=== LISTED ENTRIES ===

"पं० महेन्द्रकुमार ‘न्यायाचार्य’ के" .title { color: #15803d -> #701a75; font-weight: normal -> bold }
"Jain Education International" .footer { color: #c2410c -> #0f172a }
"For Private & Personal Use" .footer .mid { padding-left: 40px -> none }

===
=== LISTED ENTRIES ===

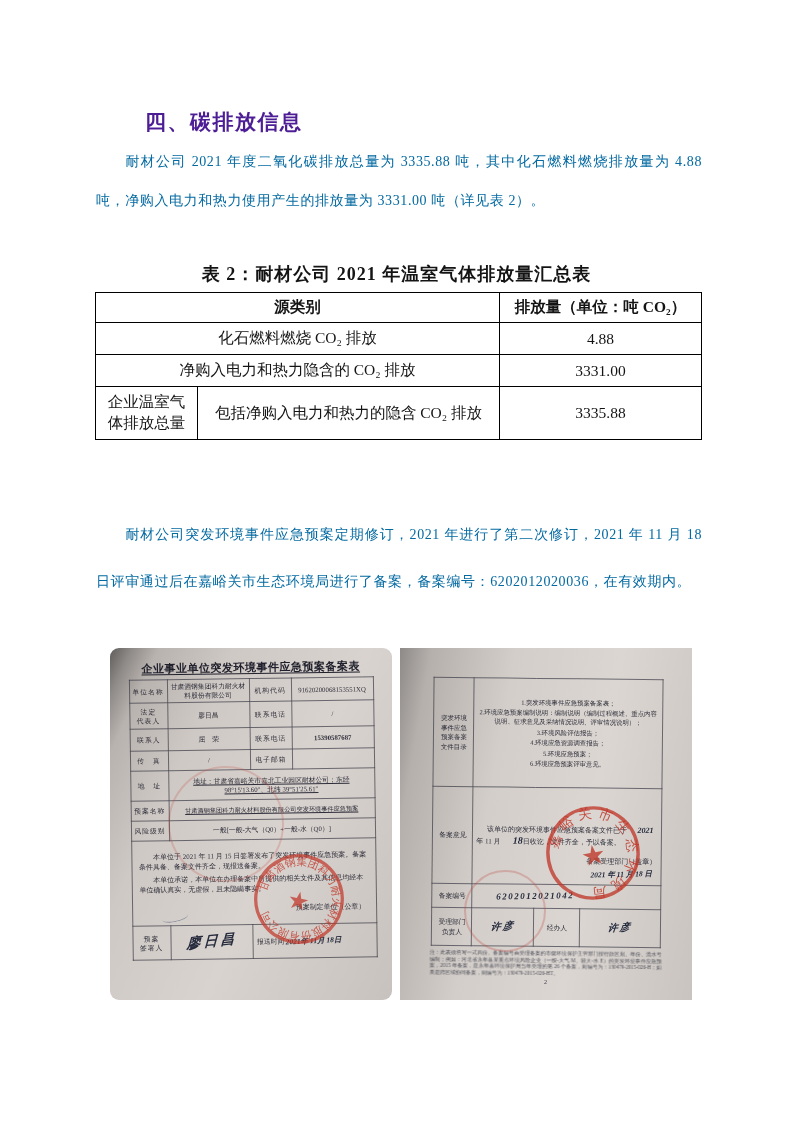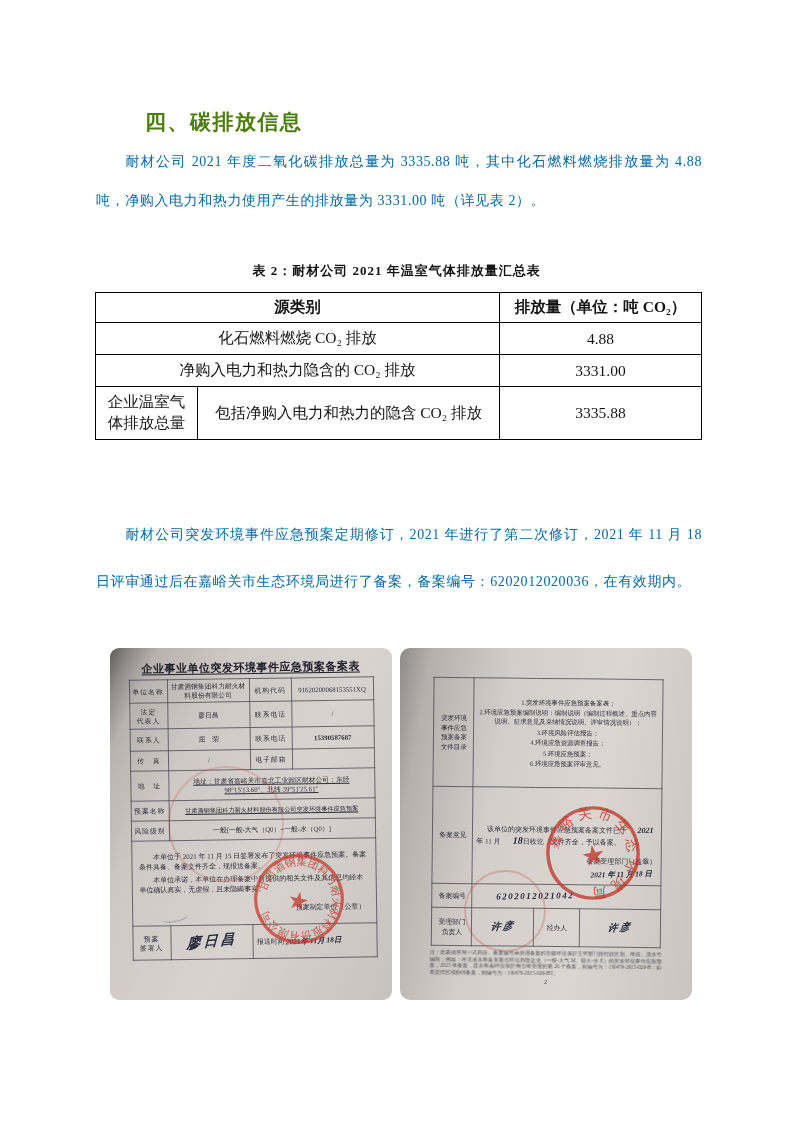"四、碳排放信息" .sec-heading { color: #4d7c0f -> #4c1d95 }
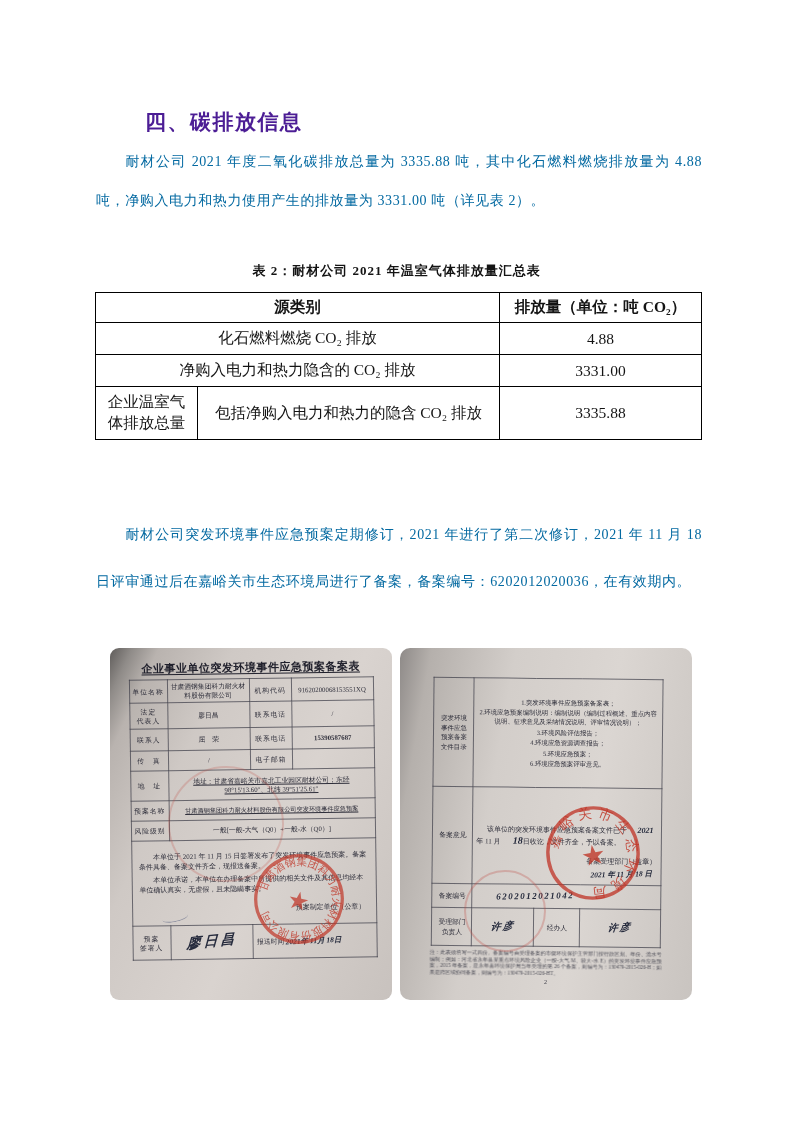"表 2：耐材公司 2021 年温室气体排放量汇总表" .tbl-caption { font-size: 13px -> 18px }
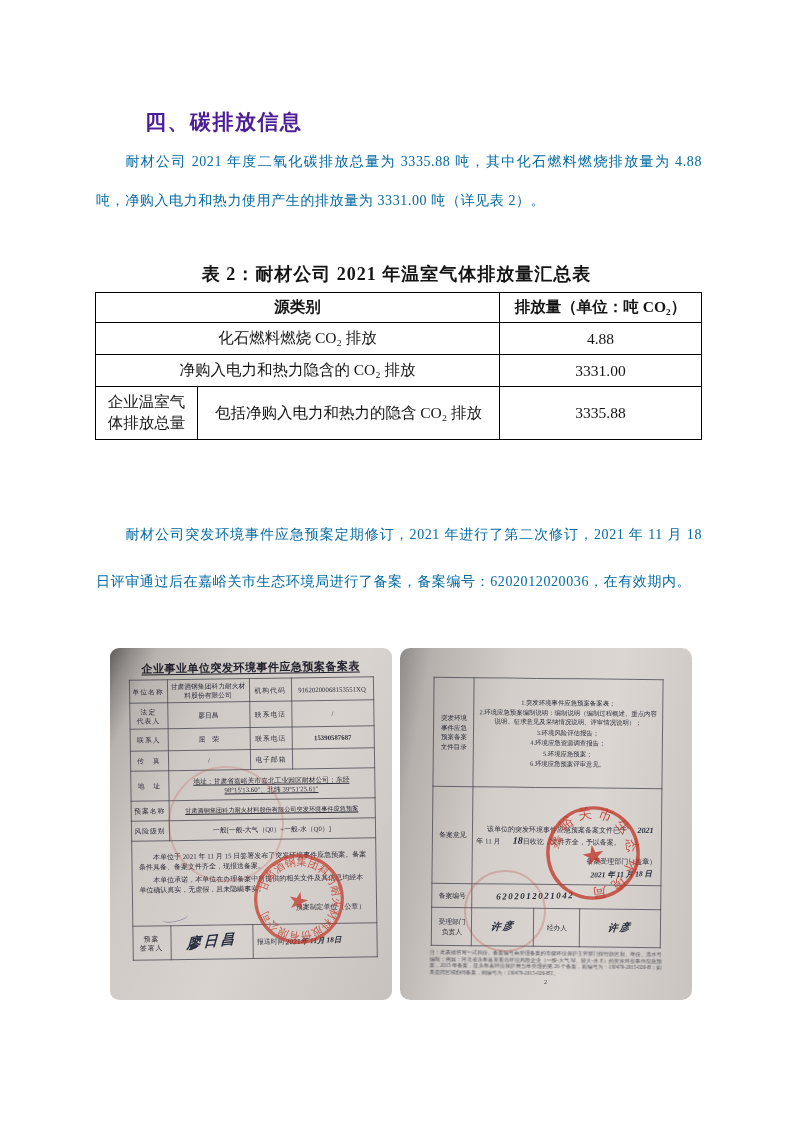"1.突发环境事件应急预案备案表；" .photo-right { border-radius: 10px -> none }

===

BRIEF →
A word-for-word copy of the lines above from the one with "color: #15803d ->" through the one with "Private & Personal", inclusive, is the only output wanted.

WORKED SOLUTION →
"पं० महेन्द्रकुमार ‘न्यायाचार्य’ के" .title { color: #15803d -> #701a75; font-weight: normal -> bold }
"Jain Education International" .footer { color: #c2410c -> #0f172a }
"For Private & Personal Use" .footer .mid { padding-left: 40px -> none }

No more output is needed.